## WORK TO BE COMPLETED
Consider the entries below. Count the lines holding the string "sentido" and state the number only.

## MATERIAL PROVIDED
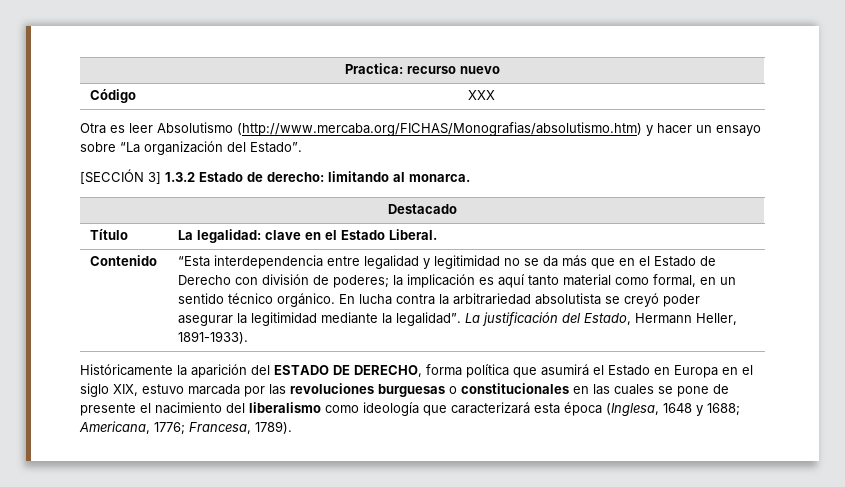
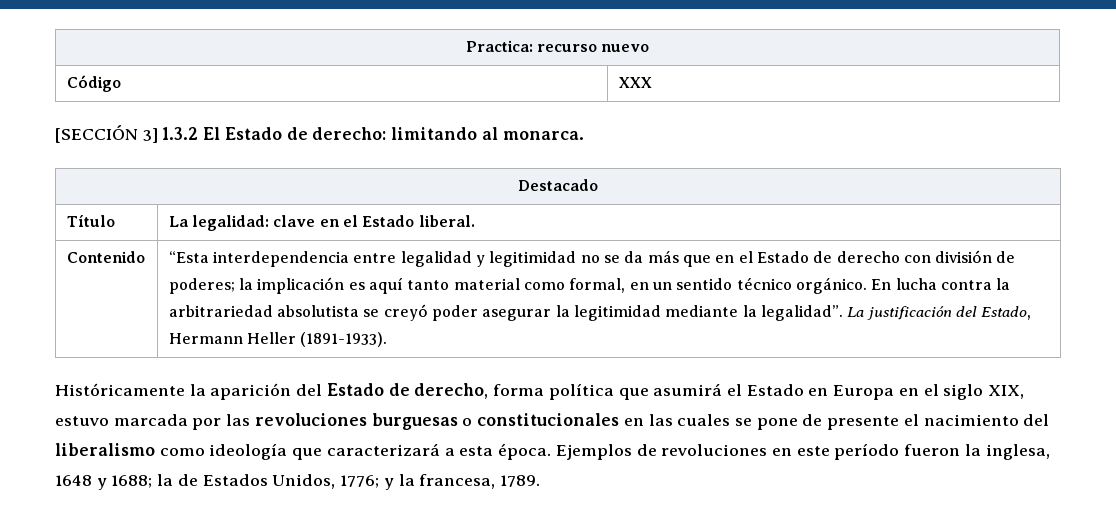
- Otra es leer Absolutismo (http://www.mercaba.org/FICHAS/Monografias/absolutismo.htm) y hacer un ensayo sobre “La organización del Estado”.
- [SECCIÓN 3] 1.3.2 Estado de derecho: limitando al monarca.
+ [SECCIÓN 3] 1.3.2 El Estado de derecho: limitando al monarca.
- Título | La legalidad: clave en el Estado Liberal.
+ Título | La legalidad: clave en el Estado liberal.
- “Esta interdependencia entre legalidad y legitimidad no se da más que en el Estado de Derecho con división de poderes; la implicación es aquí tanto material como formal, en un sentido técnico orgánico.
+ “Esta interdependencia entre legalidad y legitimidad no se da más que en el Estado de derecho con división de poderes; la implicación es aquí tanto material como formal, en un sentido técnico orgánico.
- La justificación del Estado, Hermann Heller, 1891-1933).
+ La justificación del Estado, Hermann Heller (1891-1933).
- Históricamente la aparición del ESTADO DE DERECHO, forma política que asumirá el Estado en Europa en el siglo XIX, estuvo marcada por las revoluciones burguesas o constitucionales en las cuales se pone de presente el nacimiento del liberalismo como ideología que caracterizará esta época (Inglesa, 1648 y 1688; Americana, 1776; Francesa, 1789).
+ Históricamente la aparición del Estado de derecho, forma política que asumirá el Estado en Europa en el siglo XIX, estuvo marcada por las revoluciones burguesas o constitucionales en las cuales se pone de presente el nacimiento del liberalismo como ideología que caracterizará a esta época. Ejemplos de revoluciones en este período fueron la inglesa, 1648 y 1688; la de Estados Unidos, 1776; y la francesa, 1789.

## ANSWER TO THE PROBLEM
2